# Given records:
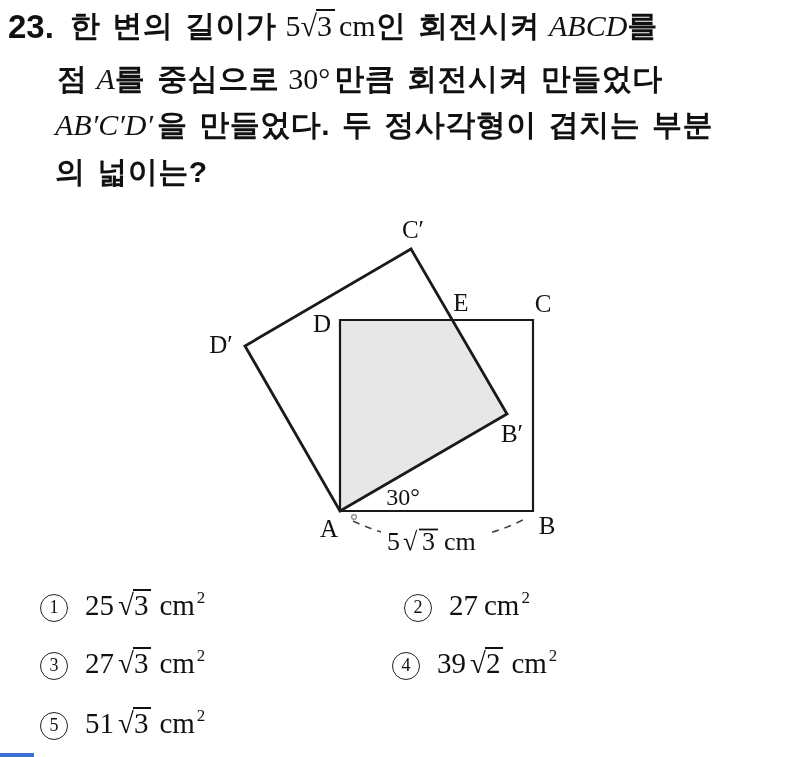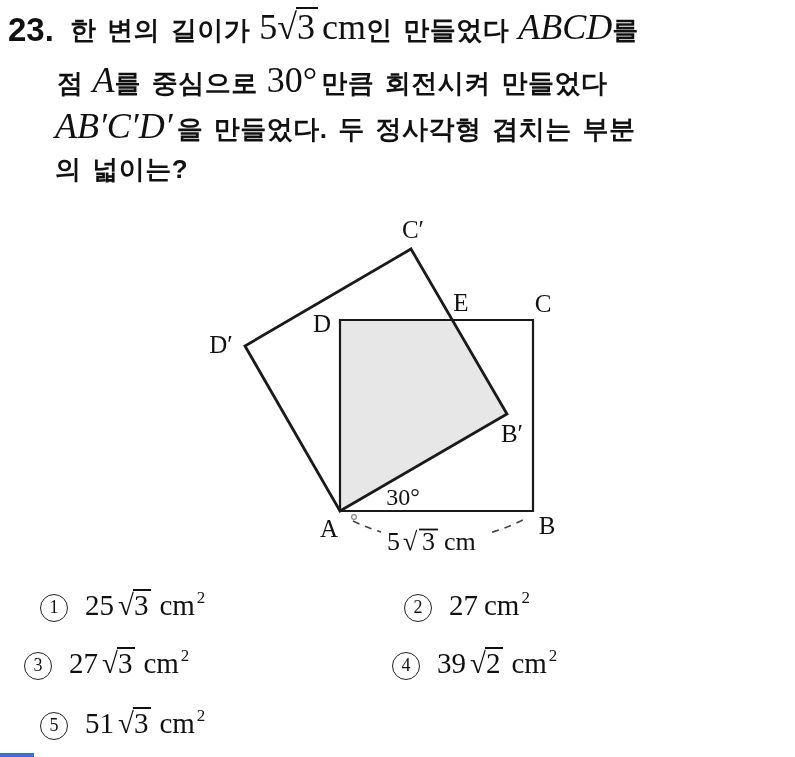--- a/index.html
+++ b/index.html
@@ -1,22 +1,22 @@
 <!DOCTYPE html>
 <html><head>
 <meta charset="utf-8">
 <style>
   * { margin:0; padding:0; box-sizing:border-box; }
   html,body { width:795px; height:757px; background:#ffffff; overflow:hidden; }
   body { position:relative; font-family:"Liberation Sans", sans-serif; color:#111; }
 
   .pline { position:absolute; white-space:nowrap; }
   .qnum  { font-size:33px; font-weight:700; font-family:"Liberation Sans",sans-serif; margin-right:16px; vertical-align:-2px;margin-top:32px; }
-  .kr    { font-size:26px; font-weight:700; font-family:"Liberation Sans",sans-serif; word-spacing:3px; letter-spacing:0.5px; }
-  .m     { font-family:"Liberation Serif",serif; font-size:36px; font-weight:400; }
+  .kr    { font-size:30px; font-weight:700; font-family:"Liberation Sans",sans-serif; word-spacing:3px; letter-spacing:0.5px; }
+  .m     { font-family:"Liberation Serif",serif; font-size:30px; font-weight:400; }
   .var   { font-style:italic; }
   .gapL  { margin-left:9px; }
   .gapS  { margin-left:4px; }
 
   .sqrt  { font-family:"Liberation Serif",serif; white-space:nowrap; }
   .rsign { display:inline-block; }
   .rad   { display:inline-block; border-top:2px solid #111; line-height:1.02; padding:0 3px 0 1px; margin-left:-1px; }
 
   .choice { position:absolute; white-space:nowrap; font-family:"Liberation Serif",serif; font-size:29px; }
   .cnum { display:inline-flex; align-items:center; justify-content:center;
@@ -31,29 +31,29 @@
   .alabel { font-size:24px; }
   .slabel { font-size:26px; }
 
   #diagram { position:absolute; left:0; top:200px; }
   #bottom-artifact { position:absolute; left:0; top:753px; width:34px; height:4px; background:#3b6fd4; }
 </style>
 </head>
 <body>
 
 <div class="pline" style="left:8px; top:6px;">
-  <span class="qnum">23.</span><span class="kr">한 변의 길이가</span><span class="m gapL"><span>5</span><span class="sqrt"><span class="rsign">√</span><span class="rad">3</span></span><span class="gapS">cm</span></span><span class="kr">인 만들었다</span><span class="m var gapL">ABCD</span><span class="kr">를</span>
+  <span class="qnum">23.</span><span class="kr">한 변의 길이가</span><span class="m gapL"><span>5</span><span class="sqrt"><span class="rsign">√</span><span class="rad">3</span></span><span class="gapS">cm</span></span><span class="kr">인 회전시켜</span><span class="m var gapL">ABCD</span><span class="kr">를</span>
 </div>
 
 <div class="pline" style="left:57px; top:59px;">
   <span class="kr">점</span><span class="m var gapL">A</span><span class="kr">를 중심으로</span><span class="m gapL">30°</span><span class="kr gapS">만큼 회전시켜 만들었다</span>
 </div>
 
 <div class="pline" style="left:55px; top:105px;">
-  <span class="m var">AB′C′D′</span><span class="kr gapS">을 만들었다. 두 정사각형 겹치는 부분</span>
+  <span class="m var">AB′C′D′</span><span class="kr gapS">을 만들었다. 두 정사각형이 겹치는 부분</span>
 </div>
 
 <div class="pline" style="left:55px; top:152px;">
   <span class="kr">의 넓이는?</span>
 </div>
 
 <svg id="diagram" width="795" height="370" viewBox="0 200 795 370">
 
   <polygon points="340,511 340,320 452,320 507,414" stroke="none" fill="#e7e7e7"></polygon>
 
@@ -85,21 +85,21 @@
 </svg>
 
 <div class="choice" style="left:40px; top:589px;">
   <span class="cnum">1</span><span class="coef">25</span><span class="sqrt"><span class="rsign">√</span><span class="rad">3</span></span><span class="unit">cm</span><span class="pow">2</span>
 </div>
 
 <div class="choice" style="left:404px; top:589px;">
   <span class="cnum">2</span><span class="coef">27</span><span class="unit" style="margin-left:2px;">cm</span><span class="pow">2</span>
 </div>
 
-<div class="choice" style="left:24px; top:647px;">
+<div class="choice" style="left:40px; top:647px;">
   <span class="cnum">3</span><span class="coef">27</span><span class="sqrt"><span class="rsign">√</span><span class="rad">3</span></span><span class="unit">cm</span><span class="pow">2</span>
 </div>
 
 <div class="choice" style="left:392px; top:647px;">
   <span class="cnum">4</span><span class="coef">39</span><span class="sqrt"><span class="rsign">√</span><span class="rad">2</span></span><span class="unit">cm</span><span class="pow">2</span>
 </div>
 
 <div class="choice" style="left:40px; top:707px;">
   <span class="cnum">5</span><span class="coef">51</span><span class="sqrt"><span class="rsign">√</span><span class="rad">3</span></span><span class="unit">cm</span><span class="pow">2</span>
 </div>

# What you will do:
Output the records above exactly; leave out the pictures.

# Solution for this problem:
--- a/index.html
+++ b/index.html
@@ -1,22 +1,22 @@
 <!DOCTYPE html>
 <html><head>
 <meta charset="utf-8">
 <style>
   * { margin:0; padding:0; box-sizing:border-box; }
   html,body { width:795px; height:757px; background:#ffffff; overflow:hidden; }
   body { position:relative; font-family:"Liberation Sans", sans-serif; color:#111; }
 
   .pline { position:absolute; white-space:nowrap; }
   .qnum  { font-size:33px; font-weight:700; font-family:"Liberation Sans",sans-serif; margin-right:16px; vertical-align:-2px;margin-top:32px; }
-  .kr    { font-size:26px; font-weight:700; font-family:"Liberation Sans",sans-serif; word-spacing:3px; letter-spacing:0.5px; }
-  .m     { font-family:"Liberation Serif",serif; font-size:36px; font-weight:400; }
+  .kr    { font-size:30px; font-weight:700; font-family:"Liberation Sans",sans-serif; word-spacing:3px; letter-spacing:0.5px; }
+  .m     { font-family:"Liberation Serif",serif; font-size:30px; font-weight:400; }
   .var   { font-style:italic; }
   .gapL  { margin-left:9px; }
   .gapS  { margin-left:4px; }
 
   .sqrt  { font-family:"Liberation Serif",serif; white-space:nowrap; }
   .rsign { display:inline-block; }
   .rad   { display:inline-block; border-top:2px solid #111; line-height:1.02; padding:0 3px 0 1px; margin-left:-1px; }
 
   .choice { position:absolute; white-space:nowrap; font-family:"Liberation Serif",serif; font-size:29px; }
   .cnum { display:inline-flex; align-items:center; justify-content:center;
@@ -31,29 +31,29 @@
   .alabel { font-size:24px; }
   .slabel { font-size:26px; }
 
   #diagram { position:absolute; left:0; top:200px; }
   #bottom-artifact { position:absolute; left:0; top:753px; width:34px; height:4px; background:#3b6fd4; }
 </style>
 </head>
 <body>
 
 <div class="pline" style="left:8px; top:6px;">
-  <span class="qnum">23.</span><span class="kr">한 변의 길이가</span><span class="m gapL"><span>5</span><span class="sqrt"><span class="rsign">√</span><span class="rad">3</span></span><span class="gapS">cm</span></span><span class="kr">인 만들었다</span><span class="m var gapL">ABCD</span><span class="kr">를</span>
+  <span class="qnum">23.</span><span class="kr">한 변의 길이가</span><span class="m gapL"><span>5</span><span class="sqrt"><span class="rsign">√</span><span class="rad">3</span></span><span class="gapS">cm</span></span><span class="kr">인 회전시켜</span><span class="m var gapL">ABCD</span><span class="kr">를</span>
 </div>
 
 <div class="pline" style="left:57px; top:59px;">
   <span class="kr">점</span><span class="m var gapL">A</span><span class="kr">를 중심으로</span><span class="m gapL">30°</span><span class="kr gapS">만큼 회전시켜 만들었다</span>
 </div>
 
 <div class="pline" style="left:55px; top:105px;">
-  <span class="m var">AB′C′D′</span><span class="kr gapS">을 만들었다. 두 정사각형 겹치는 부분</span>
+  <span class="m var">AB′C′D′</span><span class="kr gapS">을 만들었다. 두 정사각형이 겹치는 부분</span>
 </div>
 
 <div class="pline" style="left:55px; top:152px;">
   <span class="kr">의 넓이는?</span>
 </div>
 
 <svg id="diagram" width="795" height="370" viewBox="0 200 795 370">
 
   <polygon points="340,511 340,320 452,320 507,414" stroke="none" fill="#e7e7e7"></polygon>
 
@@ -85,21 +85,21 @@
 </svg>
 
 <div class="choice" style="left:40px; top:589px;">
   <span class="cnum">1</span><span class="coef">25</span><span class="sqrt"><span class="rsign">√</span><span class="rad">3</span></span><span class="unit">cm</span><span class="pow">2</span>
 </div>
 
 <div class="choice" style="left:404px; top:589px;">
   <span class="cnum">2</span><span class="coef">27</span><span class="unit" style="margin-left:2px;">cm</span><span class="pow">2</span>
 </div>
 
-<div class="choice" style="left:24px; top:647px;">
+<div class="choice" style="left:40px; top:647px;">
   <span class="cnum">3</span><span class="coef">27</span><span class="sqrt"><span class="rsign">√</span><span class="rad">3</span></span><span class="unit">cm</span><span class="pow">2</span>
 </div>
 
 <div class="choice" style="left:392px; top:647px;">
   <span class="cnum">4</span><span class="coef">39</span><span class="sqrt"><span class="rsign">√</span><span class="rad">2</span></span><span class="unit">cm</span><span class="pow">2</span>
 </div>
 
 <div class="choice" style="left:40px; top:707px;">
   <span class="cnum">5</span><span class="coef">51</span><span class="sqrt"><span class="rsign">√</span><span class="rad">3</span></span><span class="unit">cm</span><span class="pow">2</span>
 </div>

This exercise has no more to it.